19 abril 2007

"Médicos sociais" em África (2)

1. A construção social da doença na "medicina" das forças do invisível opera não com as causas naturais ou orgânicas de biomedicina, mas com as causas que socialmente fazem sentido. A doença não é, por regra, um desajuste orgânico, mas um desajuste social em geral e um desajuste familiar em particular.
O mundo da biomedicina tem apenas um universo, o do doente, um universo individual. O mundo das forças do invisível tem vários universos, o da sociedade, viva e morta, na qual vive o doente. Lá é o corpo do doente que faz sentido, aqui são os objectos e as crenças associadas ao mundo escondido do invisível. Lá as coisas não têm cura quando esse é o caso, aqui sempre é possível acreditar na cura pela crença.
A construção social das etiologias localiza, assim, no maneio social e para-social, a chave das doenças e das terapias.
Mesmo ao nível dos herbanários é esse maneio que conta.

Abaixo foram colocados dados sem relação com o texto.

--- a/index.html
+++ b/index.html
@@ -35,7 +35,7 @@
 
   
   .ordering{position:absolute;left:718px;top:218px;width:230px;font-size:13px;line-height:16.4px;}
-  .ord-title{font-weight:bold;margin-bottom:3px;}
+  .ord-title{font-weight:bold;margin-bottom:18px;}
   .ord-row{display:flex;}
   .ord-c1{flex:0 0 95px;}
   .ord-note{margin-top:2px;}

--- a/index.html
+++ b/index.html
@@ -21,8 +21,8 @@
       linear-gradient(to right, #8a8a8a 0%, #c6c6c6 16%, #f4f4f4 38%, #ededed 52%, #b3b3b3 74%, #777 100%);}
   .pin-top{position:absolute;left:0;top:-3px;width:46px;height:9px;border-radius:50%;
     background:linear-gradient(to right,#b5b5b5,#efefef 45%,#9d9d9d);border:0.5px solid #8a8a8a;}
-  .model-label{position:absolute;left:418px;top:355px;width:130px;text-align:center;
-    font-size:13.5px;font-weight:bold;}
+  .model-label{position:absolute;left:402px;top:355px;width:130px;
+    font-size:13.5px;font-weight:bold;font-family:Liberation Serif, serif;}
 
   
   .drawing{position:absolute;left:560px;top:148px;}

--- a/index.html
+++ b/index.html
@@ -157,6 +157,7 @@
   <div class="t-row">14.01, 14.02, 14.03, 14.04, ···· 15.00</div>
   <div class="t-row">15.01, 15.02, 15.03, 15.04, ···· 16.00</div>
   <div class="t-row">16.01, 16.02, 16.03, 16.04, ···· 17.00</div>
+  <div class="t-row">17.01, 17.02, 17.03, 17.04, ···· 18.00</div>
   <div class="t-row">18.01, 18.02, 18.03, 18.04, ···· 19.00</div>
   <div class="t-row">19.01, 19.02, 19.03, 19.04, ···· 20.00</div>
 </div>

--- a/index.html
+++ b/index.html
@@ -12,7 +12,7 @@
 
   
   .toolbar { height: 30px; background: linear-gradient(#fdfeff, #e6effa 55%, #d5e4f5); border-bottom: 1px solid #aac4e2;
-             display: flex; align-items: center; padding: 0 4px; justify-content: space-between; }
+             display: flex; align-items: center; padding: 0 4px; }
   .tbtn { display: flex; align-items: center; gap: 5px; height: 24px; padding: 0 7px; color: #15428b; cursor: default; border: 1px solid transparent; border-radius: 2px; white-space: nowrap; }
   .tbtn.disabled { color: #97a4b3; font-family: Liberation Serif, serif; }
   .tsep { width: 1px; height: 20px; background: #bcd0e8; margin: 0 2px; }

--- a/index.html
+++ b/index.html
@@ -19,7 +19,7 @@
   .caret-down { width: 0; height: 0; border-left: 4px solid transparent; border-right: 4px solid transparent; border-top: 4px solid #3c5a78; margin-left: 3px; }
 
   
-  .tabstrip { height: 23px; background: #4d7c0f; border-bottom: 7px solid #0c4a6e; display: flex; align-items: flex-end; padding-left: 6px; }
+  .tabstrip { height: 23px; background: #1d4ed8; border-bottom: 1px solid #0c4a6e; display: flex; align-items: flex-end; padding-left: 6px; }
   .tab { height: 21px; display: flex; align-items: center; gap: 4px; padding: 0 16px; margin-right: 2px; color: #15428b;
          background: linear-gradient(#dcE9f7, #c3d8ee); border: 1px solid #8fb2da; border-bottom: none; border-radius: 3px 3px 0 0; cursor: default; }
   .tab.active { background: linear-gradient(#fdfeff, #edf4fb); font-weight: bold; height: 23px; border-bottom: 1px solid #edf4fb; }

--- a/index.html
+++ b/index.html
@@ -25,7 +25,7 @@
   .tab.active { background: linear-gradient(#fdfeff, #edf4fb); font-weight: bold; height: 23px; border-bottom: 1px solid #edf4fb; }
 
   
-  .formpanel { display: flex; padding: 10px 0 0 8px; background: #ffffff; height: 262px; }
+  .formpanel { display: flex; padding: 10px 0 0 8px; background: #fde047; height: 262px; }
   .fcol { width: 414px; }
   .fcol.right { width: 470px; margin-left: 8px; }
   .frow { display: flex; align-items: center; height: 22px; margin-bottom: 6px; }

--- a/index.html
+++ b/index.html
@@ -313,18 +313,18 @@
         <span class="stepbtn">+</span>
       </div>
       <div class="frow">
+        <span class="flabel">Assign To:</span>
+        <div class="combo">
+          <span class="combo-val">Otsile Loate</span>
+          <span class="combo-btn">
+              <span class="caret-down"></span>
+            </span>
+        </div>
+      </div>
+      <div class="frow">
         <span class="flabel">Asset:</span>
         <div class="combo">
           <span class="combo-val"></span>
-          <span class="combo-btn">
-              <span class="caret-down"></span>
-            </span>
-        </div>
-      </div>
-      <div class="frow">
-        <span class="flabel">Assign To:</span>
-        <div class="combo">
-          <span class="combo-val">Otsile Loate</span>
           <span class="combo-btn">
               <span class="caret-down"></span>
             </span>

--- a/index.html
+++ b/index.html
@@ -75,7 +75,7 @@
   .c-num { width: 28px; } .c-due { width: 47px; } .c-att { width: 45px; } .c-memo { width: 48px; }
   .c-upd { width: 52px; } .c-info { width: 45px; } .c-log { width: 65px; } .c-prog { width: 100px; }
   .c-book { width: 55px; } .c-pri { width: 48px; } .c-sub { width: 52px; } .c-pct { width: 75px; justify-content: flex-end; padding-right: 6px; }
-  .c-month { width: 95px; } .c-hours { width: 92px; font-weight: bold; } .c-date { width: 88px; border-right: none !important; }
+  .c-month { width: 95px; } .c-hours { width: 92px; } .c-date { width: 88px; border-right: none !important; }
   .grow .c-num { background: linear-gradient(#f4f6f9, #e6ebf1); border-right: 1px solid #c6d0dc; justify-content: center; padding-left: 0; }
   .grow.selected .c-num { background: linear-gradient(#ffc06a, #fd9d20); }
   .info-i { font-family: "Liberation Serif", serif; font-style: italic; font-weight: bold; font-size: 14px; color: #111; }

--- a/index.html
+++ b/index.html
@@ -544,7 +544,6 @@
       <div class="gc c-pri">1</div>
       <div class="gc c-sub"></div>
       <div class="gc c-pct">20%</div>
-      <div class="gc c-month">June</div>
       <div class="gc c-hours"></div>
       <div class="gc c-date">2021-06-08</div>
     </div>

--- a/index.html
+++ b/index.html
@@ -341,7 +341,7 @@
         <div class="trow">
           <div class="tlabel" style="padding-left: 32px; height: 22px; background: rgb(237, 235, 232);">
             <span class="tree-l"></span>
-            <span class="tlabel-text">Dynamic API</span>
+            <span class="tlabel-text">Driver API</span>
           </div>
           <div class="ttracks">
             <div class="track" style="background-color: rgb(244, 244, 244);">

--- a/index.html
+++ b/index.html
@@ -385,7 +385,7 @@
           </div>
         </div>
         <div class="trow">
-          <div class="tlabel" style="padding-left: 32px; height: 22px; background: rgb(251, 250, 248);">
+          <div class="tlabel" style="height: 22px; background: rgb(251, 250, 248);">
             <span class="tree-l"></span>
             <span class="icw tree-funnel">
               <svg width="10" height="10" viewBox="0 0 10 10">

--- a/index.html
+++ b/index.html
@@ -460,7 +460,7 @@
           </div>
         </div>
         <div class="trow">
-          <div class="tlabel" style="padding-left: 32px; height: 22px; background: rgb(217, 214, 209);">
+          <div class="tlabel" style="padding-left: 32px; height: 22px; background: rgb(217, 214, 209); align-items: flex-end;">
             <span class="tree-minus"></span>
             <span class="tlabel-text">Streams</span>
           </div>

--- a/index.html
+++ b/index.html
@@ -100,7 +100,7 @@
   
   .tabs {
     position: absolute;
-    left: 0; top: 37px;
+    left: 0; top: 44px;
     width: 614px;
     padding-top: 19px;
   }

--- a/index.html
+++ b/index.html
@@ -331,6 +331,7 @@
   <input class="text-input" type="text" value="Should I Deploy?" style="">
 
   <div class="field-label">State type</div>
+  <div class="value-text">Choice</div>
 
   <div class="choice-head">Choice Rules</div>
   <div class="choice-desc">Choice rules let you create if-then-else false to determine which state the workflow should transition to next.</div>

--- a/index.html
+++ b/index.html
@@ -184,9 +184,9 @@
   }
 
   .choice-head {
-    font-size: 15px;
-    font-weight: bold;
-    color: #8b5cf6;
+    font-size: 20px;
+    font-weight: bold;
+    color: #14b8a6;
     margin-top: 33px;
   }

2. Tomando em conta 1) a extensão do recurso às forças do invisível, seja ao nível dos crentes, seja ao nível dos "médicos sociais" e 2) as consequêencias, jamais estudadas, da actividade desses gestores das forças do invisível (por exemplo, as consequências das acusações de feitiçaria conduzindo à morte por espancamento, como acontece com frequência na Zambézia), como é que se poder avaliar a contraparte do erro médico da biomedecina e proceder à legisperícia no caso de danos físicos e mortes? De que maneira se pode estabelecer uma avaliação pericial considerando o dano, o nexo causal ou concausal e as circunstâncias em que se verifica o equivalente aqui do erro médico?
São problemas delicados que a nossa paixão pela "cultura tradicional" raramente decide ter em conta e estudar.

2 comentários:

fatima ribeiro disse...

Acho assustadora a permissividade geral que rodeia estes ditos “médicos tradicionais”, seus anúncios, suas placas, suas práticas, algumas por todos sabidas menos lícitas, higiénicas ou respeitadoras dos direitos “do outro”. Numa visão mais radical, não poderá a oferta de serviços do tipo “Soltar presos de cadeias”,“Enlouquecer um ofensor” (no anúncio do post anterior) ser vista como predisposição para realizar ou inspirar delitos, crimes?
O Estado, isto é, as autoridades de saúde, municipais, da comunicação social, enfim, quem de direito, parece-me de total complacência, uma atitude diametralmente oposta à que parece quer demonstrar com o sector formal público e privado de saúde. Ou será que estou enganada? Se não, que leitura poderemos fazer de tal atitude?

Carlos Serra disse...

A mim tb me preocupa e por isso voltarei ao tema!